Die letzte Station ging dann zu einem Migros-Supermarkt. Migros benutzt seine Marktmacht als größte Supermarktkette der Schweiz, um die Preise für die Erzeuger massiv zu drücken. So sind innerhalb der letzten 15 Jahre die Preise für die Produzenten um 25 Prozent gesunken – während gleichzeitig die Preise für die Konsumenten um 12 Prozent stiegen.
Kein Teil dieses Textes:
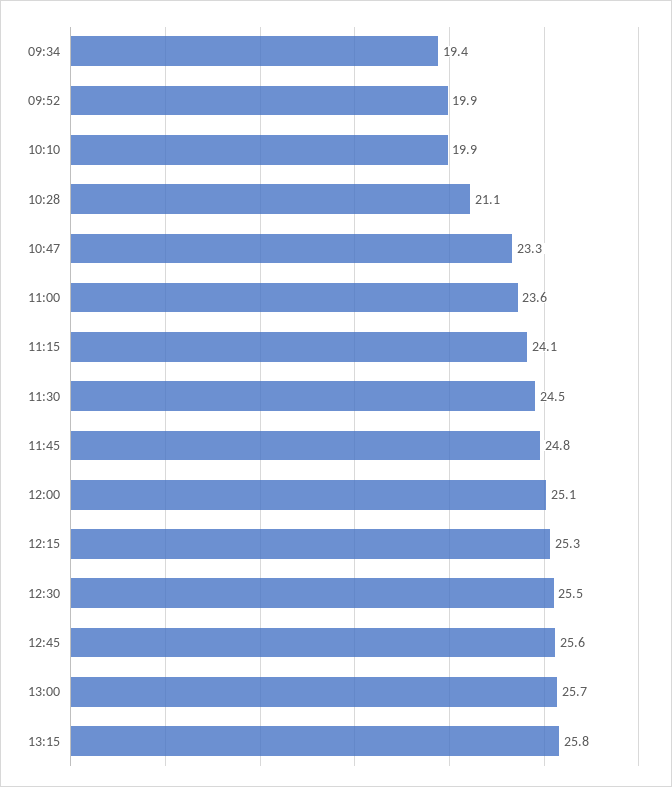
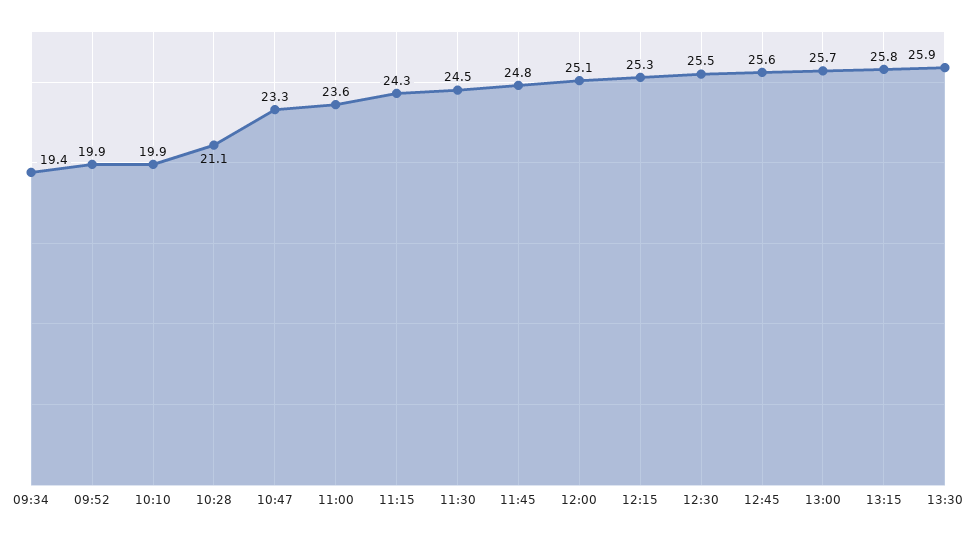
11:15: 24.1 -> 24.3
13:30: none -> 25.9

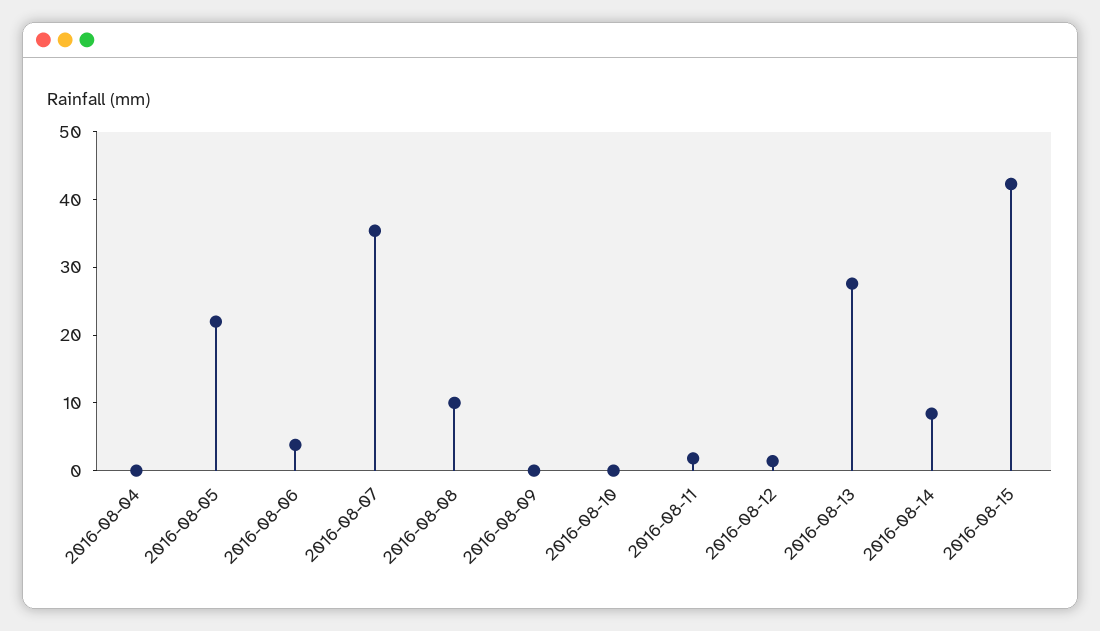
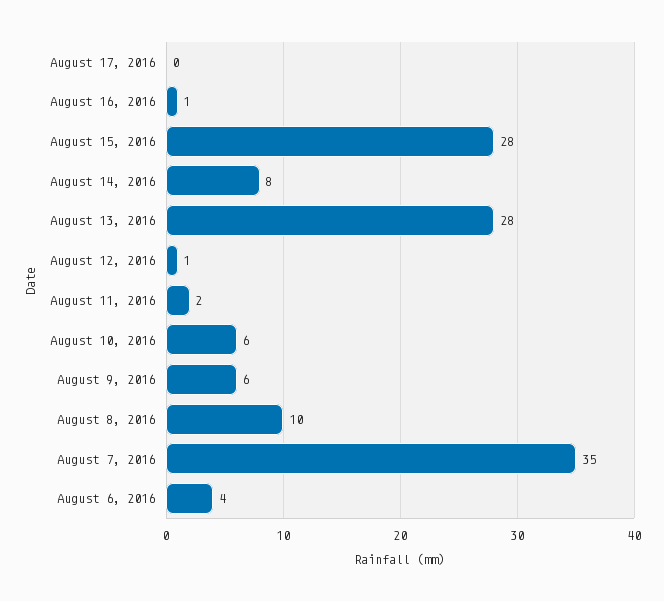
2016-08-04: 0 -> none
2016-08-05: 22 -> none
2016-08-09: 0 -> 6
2016-08-10: 0 -> 6
2016-08-15: 42 -> 28
August 17, 2016: none -> 0
August 16, 2016: none -> 1

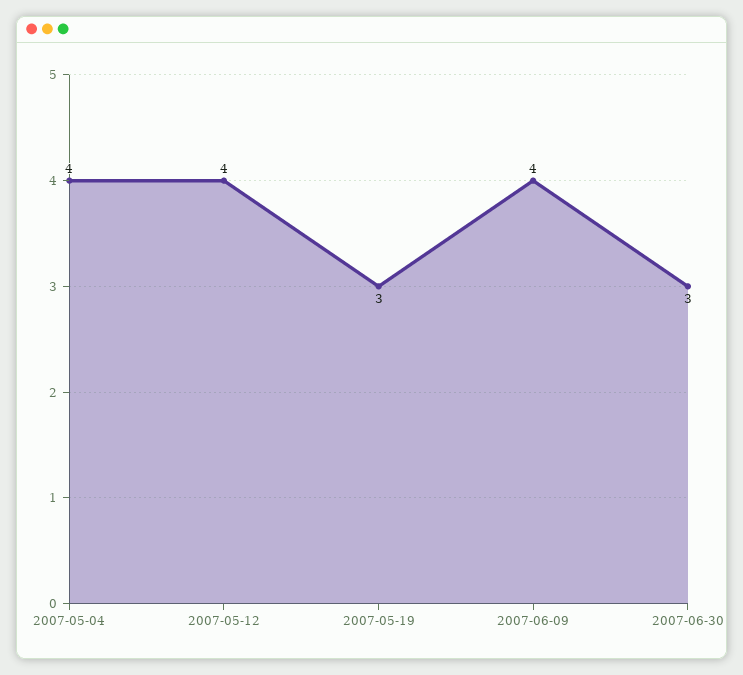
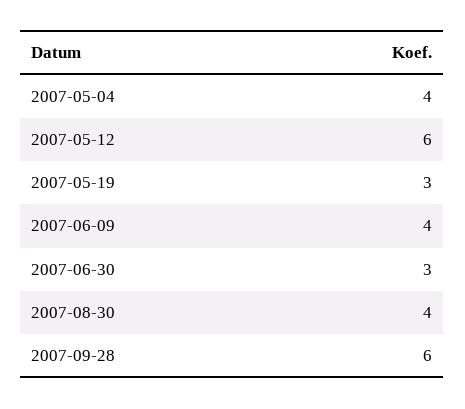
2007-05-12: 4 -> 6
2007-08-30: none -> 4
2007-09-28: none -> 6

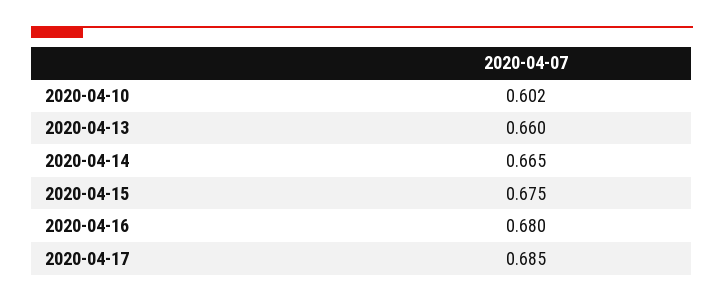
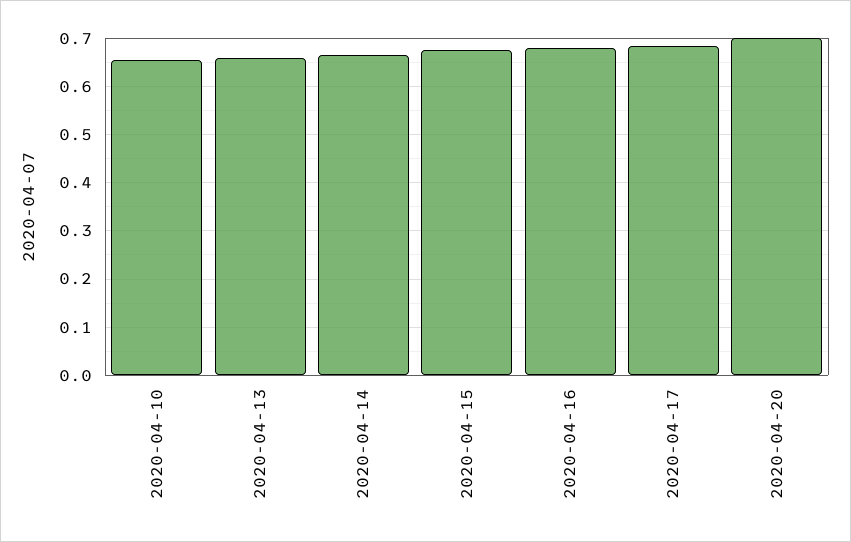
2020-04-10: 0.602 -> 0.66
2020-04-20: none -> 0.7

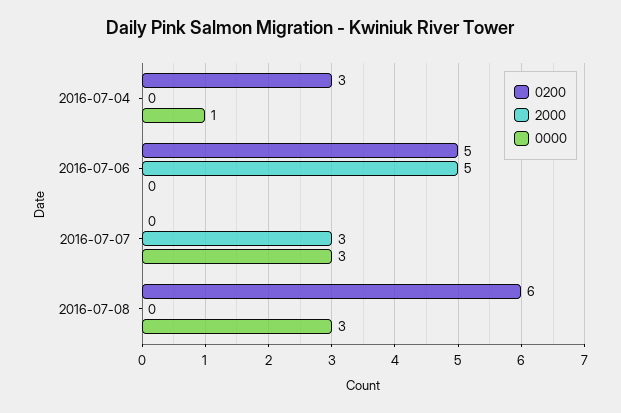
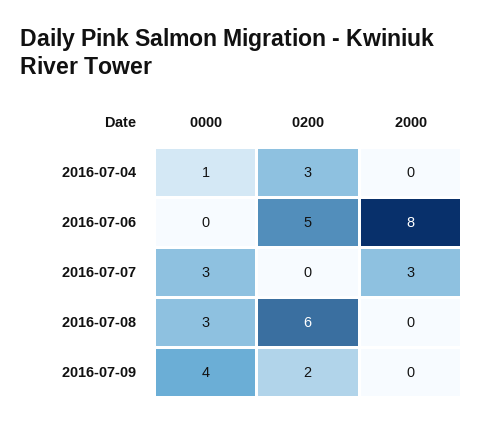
2000, 2016-07-06: 5 -> 8
0000, 2016-07-09: none -> 4
0200, 2016-07-09: none -> 2
2000, 2016-07-09: none -> 0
Eine solche Marktmacht aber ist erst nach der Konzentration möglich – was in Europa in den Siebzigern und in Lateinamerika in den Achtzigern und Neunziger Jahren stattgefunden habe, geschehe gerade in Indien, berichtete Dharmendra Kumar von Indian Foreign Direct Investment Watch.

Zum Abschluss fuhren die Demonstrationsteilnehmenden auf Einladung der Kooperative Les Charrontons in die beginnenden Berge etwas außerhalb von Genf, wo sie mit einem Buffet aus eigenen Erzeugnissen sowie einem heißen Tee empfangen wurden.